KSSK: Stabilitas Sistem Keuangan RI Kuartal IV 2024 Masih Terjaga

KSSK: Stabilitas Sistem Keuangan RI Kuartal IV 2024 Masih Terjaga

Jakarta – Komite Stabilitas Sistem Keuangan (KSSK) menyatakan bahwa sistem keuangan Indonesia di triwulan IV 2024 tetap terjaga di tengah divergensi perekonomian dunia.

Menteri Keuangan Sri Mulyani Indrawati menyatakan perekonomian negara maju masih kuat, sementara Eropa dan Tiongkok masih berjuang di tengah ketidakpastian pasar keuangan global yang meningkat.

“Memasuki triwulan I 2025 ini perekembangan perekonomian dan pasar keuangan terus dipantau dan antisipasi seiring masih berlangsungnya down side risk dan dinamika yang muncul dari sisi eksternal,” kata Sri Mulyani dalam Konferensi Pers KSSK Triwulan IV 2024 di Jakarta, Jumat, 24 Januari 2025.

Selain Kementerian Keuangan, KSSK yang di antaranya juga Bank Indonesia (BI), Otoritas Jasa Keuangan (OJK), dan Lembaga Penjamin Simpanan (LPS) menyepakati untuk terus memperkuat kewaspadaan dan meningkatkan koordinasi sinergi antar lembaga.

“Hal ini diperlukan agar mampu memitigasi dampak dari rambatan atau spill over faktor-faktor risiko yang beasal dari ekternal atau global terhadap ekonomi Indonesia maupun terhadap stabilitas sistem keuangan dalam negeri,” jelas Sri Mulyani.

Baca juga: Fenomena ‘Mantab’ Berlanjut, LPS Proyeksi DPK Tumbuh 7 Persen di 2025

Bendahara negara ini mengungkapkan bahwa perekonomian dunia menghadapi pertumbuhan yang berbeda-beda, sehingga menimbulkan kompleksitas dan ketidakpastian di pasar keuangan yang semakin meningkat.

Adapun, ekonomi Amerika Serikat (AS) di triwulan IV 2024 tumbuh lebih kuat.

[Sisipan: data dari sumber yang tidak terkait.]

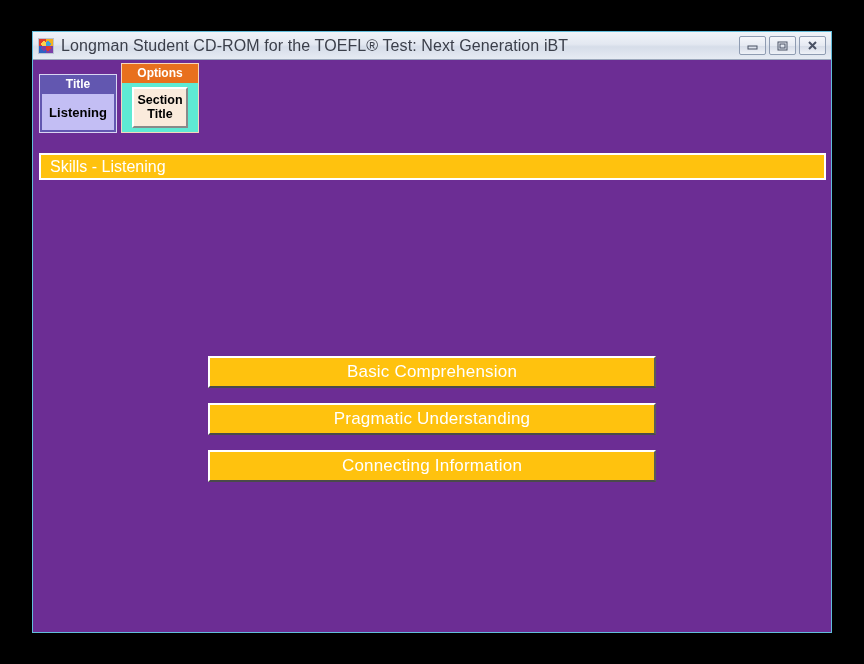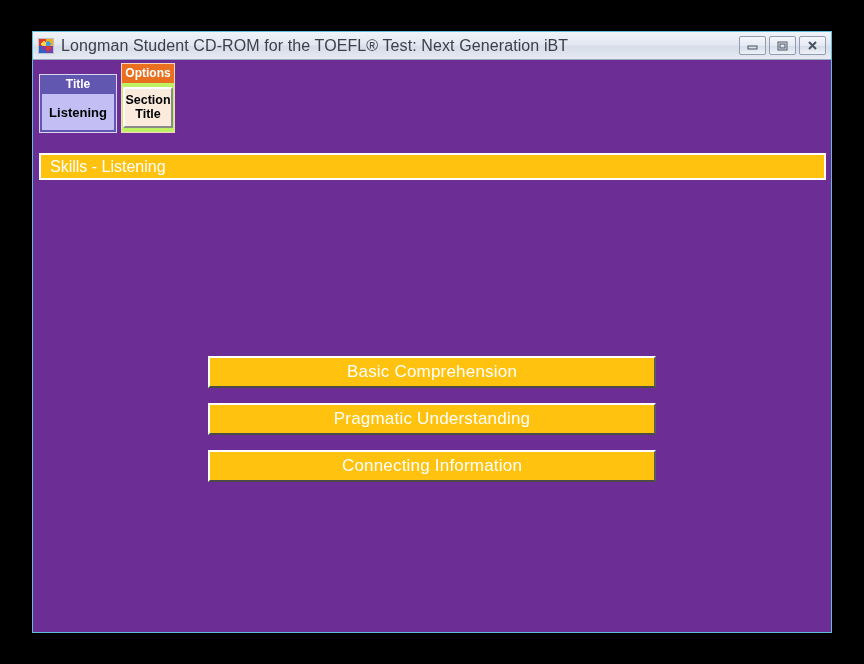"Options" #panel-options { width: 54px -> 78px }
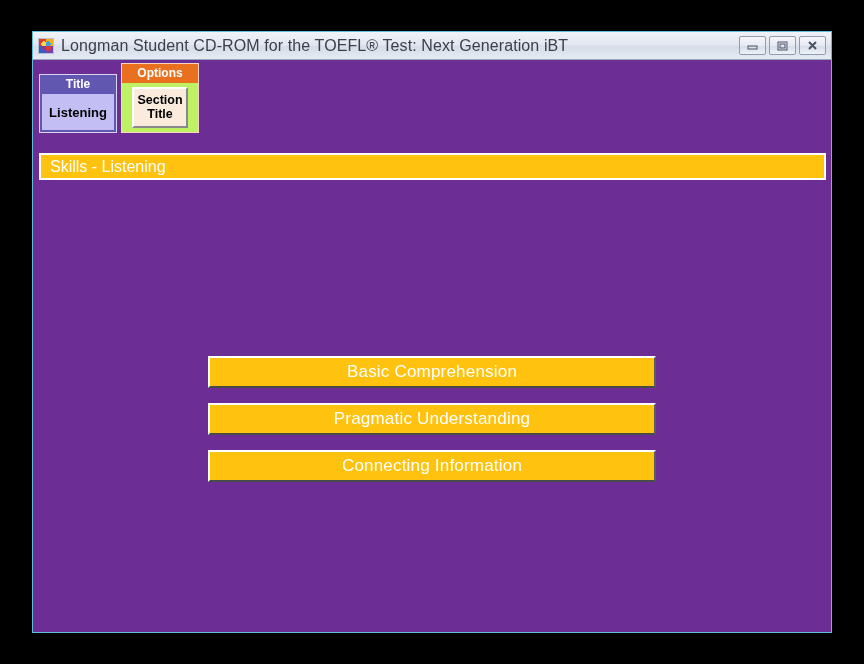"Section" #options-body { background: #bef264 -> #5eead4 }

Sementara, ekonomi Eropa dan Jepang masih mengalami pelemahan.

Berdasarkan rilis terbaru Januari 2025 pertumbuhan ekonomi Tiongkok sedikit terakselerasi menjadi 5,4 persen secara tahunan (yoy) di triwulan IV 2024.

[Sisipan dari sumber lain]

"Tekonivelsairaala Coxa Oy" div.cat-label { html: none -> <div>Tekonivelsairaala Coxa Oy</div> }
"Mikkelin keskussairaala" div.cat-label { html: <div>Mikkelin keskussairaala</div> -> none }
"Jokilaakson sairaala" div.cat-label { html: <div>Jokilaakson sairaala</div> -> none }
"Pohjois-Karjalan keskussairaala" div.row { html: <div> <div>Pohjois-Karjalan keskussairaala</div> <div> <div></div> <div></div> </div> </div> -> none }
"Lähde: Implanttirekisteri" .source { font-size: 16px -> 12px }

“Ini perkembangan positif, pertumbuhan yang terakselerasi ini didorong oleh sitmulus ekonomi yang dilancarkan oleh pemerintah Tiongkok,” tambahnya.

Selain itu, lanjut Sri Mulyani, arah kebijakan dari pemerintah dan bank sentral AS juga menjadi faktor yang memberikan pengaruh paling besar terhadap kondisi ketidakpastian pasar keuangan global.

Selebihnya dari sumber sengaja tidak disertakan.